Fin de la « sunrise period » pour le .fr

Le mardi 8 novembre, la première Matinée des Noms de Domaine, organisée par le MailClub, a réuni de nombreux participants dans les salons Etoiles Marceau, à Paris (découvrez l’album-photo, en cliquant ici).

Le premier atelier avait pour thème le .fr et le .eu. Premier retour sur l’intervention de Mathieu Weill, directeur général de l’Afnic, intitulée « fin de la « sunrise period » pour le .fr ». En effet, après l’été 2006, les sociétés françaises ne seront plus les seules à pouvoir déposer des .fr.

L’Afnic rencontre ses utilisateurs finaux

Mathieu Weill, s’est tout d’abord réjoui de l’occasion que représentait la Matinée des Noms de Domaine de « discuter avec les représentants des entreprises, ces utilisateurs finaux que l’Afnic a plus de mal à toucher directement ».

Après une brève présentation de l’Afnic, du .fr, et ses valeurs, Mathieu Weill a expliqué comment allait s’orchestrer l’ouverture du .fr aux particuliers avant l’été 2006.

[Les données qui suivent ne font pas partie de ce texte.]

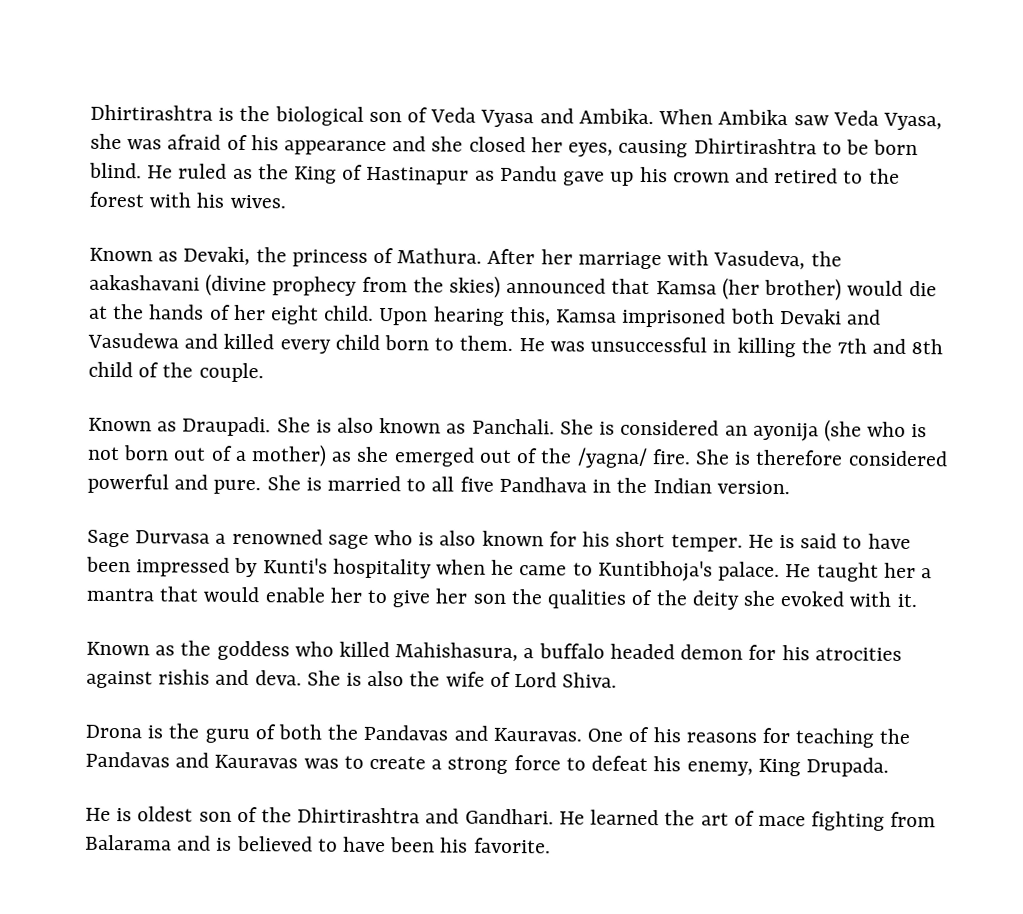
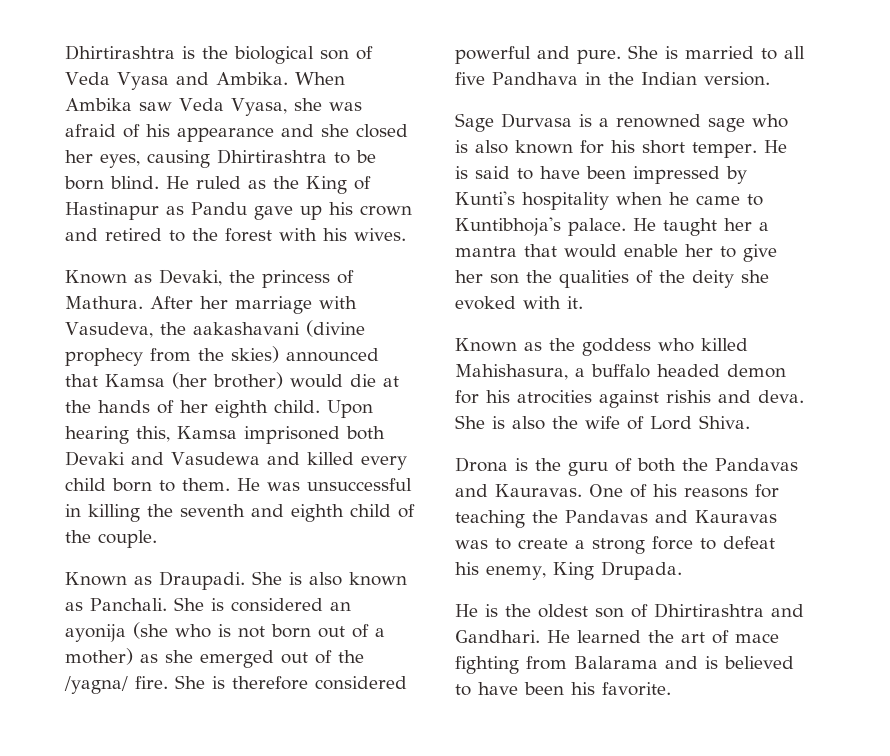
- After her marriage with Vasudeva, the aakashavani (divine prophecy from the skies) announced that Kamsa (her brother) would die at the hands of her eight child.
+ After her marriage with Vasudeva, the aakashavani (divine prophecy from the skies) announced that Kamsa (her brother) would die at the hands of her eighth child.
- He was unsuccessful in killing the 7th and 8th child of the couple.
+ He was unsuccessful in killing the seventh and eighth child of the couple.
- Sage Durvasa a renowned sage who is also known for his short temper.
+ Sage Durvasa is a renowned sage who is also known for his short temper.
- He is oldest son of the Dhirtirashtra and Gandhari.
+ He is the oldest son of Dhirtirashtra and Gandhari.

Il a rappelé les principales spécificités de cette ouverture : « absence de base publique de référence, protection des données personnelles, forte sensibilité aux contraintes »… Il estime le potentiel de nouveaux .fr entre 300 000 et 700 000. Cet objectif serait atteint avec « une procédure simple et légère pour l’utilisateur, permettant plusieurs noms possibles par titulaire, un libre choix du nom mais qui fasse clairement apparaître la responsabilité du titulaire ».

Mais « les personnes physiques n’ont pas toujours le moyen de vérifier qu’elles ne portent pas atteinte à des droits existants et offrent des garanties inférieures en cas de litige ». L’Afnic souhaite fournir des « garanties pour les ayant-droits », craignant que « l’ouverture aux particuliers multiplie les petits cas litigieux (4-5 noms par titulaire) ».

« L’Afnic a levé le drapeau rouge sur deux cas manifestes »

Mathieu Weill est également revenu sur « la lutte contre les violations manifestes de la Charte », observées depuis la première ouverture du .fr, le 11 mai 2004. Il a souligné que « le contexte est favorable à des dérives ».
Le marché étant soutenu par le « pay per click » et ses revenus publicitaires. De plus, près de 60 % des internautes tapent dans leur navigateur l’adresse url du site qu’ils souhaitent consulter, ce qui est une source d’erreurs de frappe importante.

Le directeur général de l’Afnic relève que « le cyber/typo squatting porte atteinte aux ayants-droit, aux sites publics, ainsi qu’a l’image de l’ensemble de la profession (racket, chantages, …) donc au développement du marché (voir communes, demandes répétées d’inscription sur les listes de termes fondamentaux) ».

Il constate que « la nature des attaques a changé. Le cybersquatting pur est moins rentable grâce à l’introduction des PARL et à l’affirmation des jurisprudences. La captation de trafic devient plus courante. Les atteintes aux droits de tiers peuvent être « rentables », en multipliant les « petites » atteintes à de multiples ayants-droits, et en combinant captation de trafic et espérance de revente à l’amiable ».

Sur les blocages effectués par l’Afnic, Mathieu Weill assume cette « position qui se démarque des autres registries. La lutte contre ces dérives est un point important de la gouvernance Internet, une responsabilité que l’Afnic n’a pas cherché à esquiver. Une action collective peut se justifier en dernier recours pour dissuader les acteurs manifestement abusifs en préservant la liberté de choix du nom, sans se substituer à la justice (l’AFNIC ne « juge » pas). Des lignes directrices sont en voie d’adoption à l’AFNIC pour établir une parfaite transparence sur nos modalités d’action et notre stratégie, sensibiliser l’ensemble des acteurs et caractériser les violations « manifeste » (dépôts massifs et mobilisation réelle constatée d’ayants-droits différents). Faire respecter ses propres droits devant la justice ou les PARL reste la principale responsabilité des entreprises ».